# Logistic Regression Consulting Project

## Binary Customer Churn

A marketing agency has many customers that use their service to produce ads for the client/customer websites. They've noticed that they have quite a bit of churn in clients. They basically randomly assign account managers right now, but want you to create a machine learning model that will help predict which customers will churn (stop buying their service) so that they can correctly assign the customers most at risk to churn an account manager. Luckily they have some historical data, can you help them out? Create a classification algorithm that will help classify whether or not a customer churned. Then the company can test this against incoming data for future customers to predict which customers will churn and assign them an account manager.

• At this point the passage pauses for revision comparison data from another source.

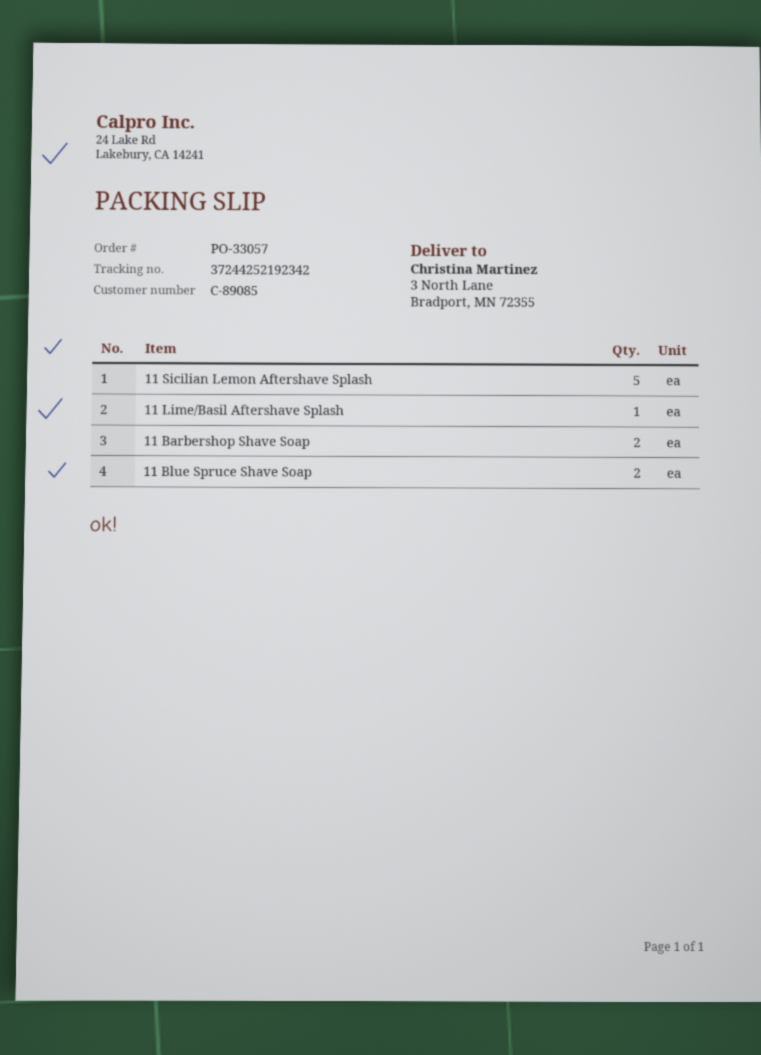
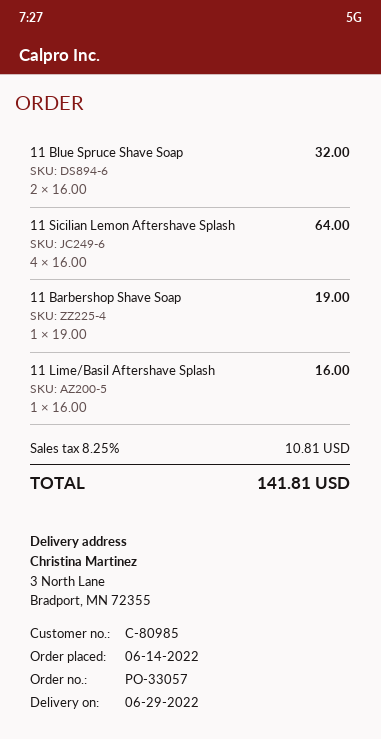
customer number: C-89085 -> C-80985
11 Sicilian Lemon Aftershave Splash: 5 -> 4
11 Barbershop Shave Soap: 2 -> 1

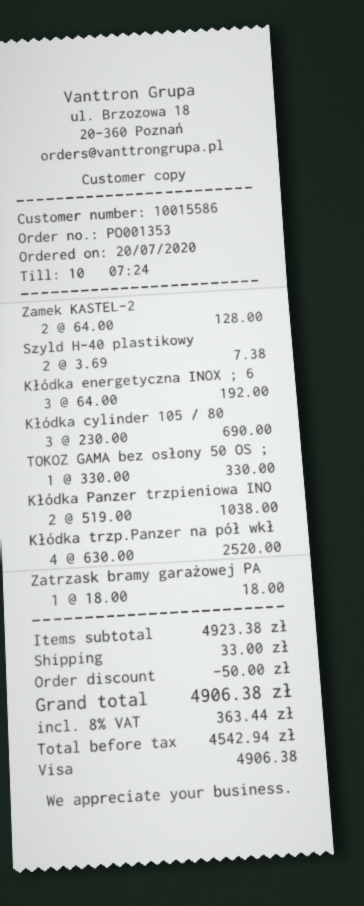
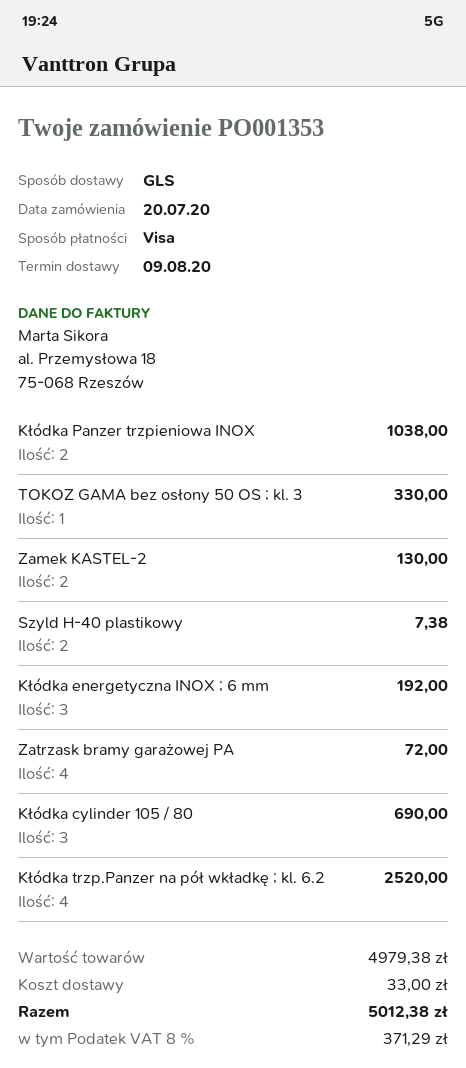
Zamek KASTEL-2: 2 for 128.00 -> 2 for 130.00
Zatrzask bramy garażowej PA: 1 for 18.00 -> 4 for 72.00
subtotal: 4923.38 -> 4979.38
discount: 50.00 -> none
tax: 8% = 363.44 -> 8% = 371.29
total: 4906.38 -> 5012.38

The data is saved as customer_churn.csv. Here are the fields and their definitions:

    Name : Name of the latest contact at Company
    Age: Customer Age
    Total_Purchase: Total Ads Purchased
    Account_Manager: Binary 0=No manager, 1= Account manager assigned
    Years: Totaly Years as a customer
    Num_sites: Number of websites that use the service.
    Onboard_date: Date that the name of the latest contact was onboarded
    Location: Client HQ Address
    Company: Name of Client Company
    
Once you've created the model and evaluated it, test out the model on some new data (you can think of this almost like a hold-out set) that your client has provided, saved under new_customers.csv. The client wants to know which customers are most likely to churn given this data (they don't have the label yet).

In [1]:
import findspark
findspark.init()
from pyspark.sql import SparkSession

spark = SparkSession.builder.appName('logregdoc').getOrCreate()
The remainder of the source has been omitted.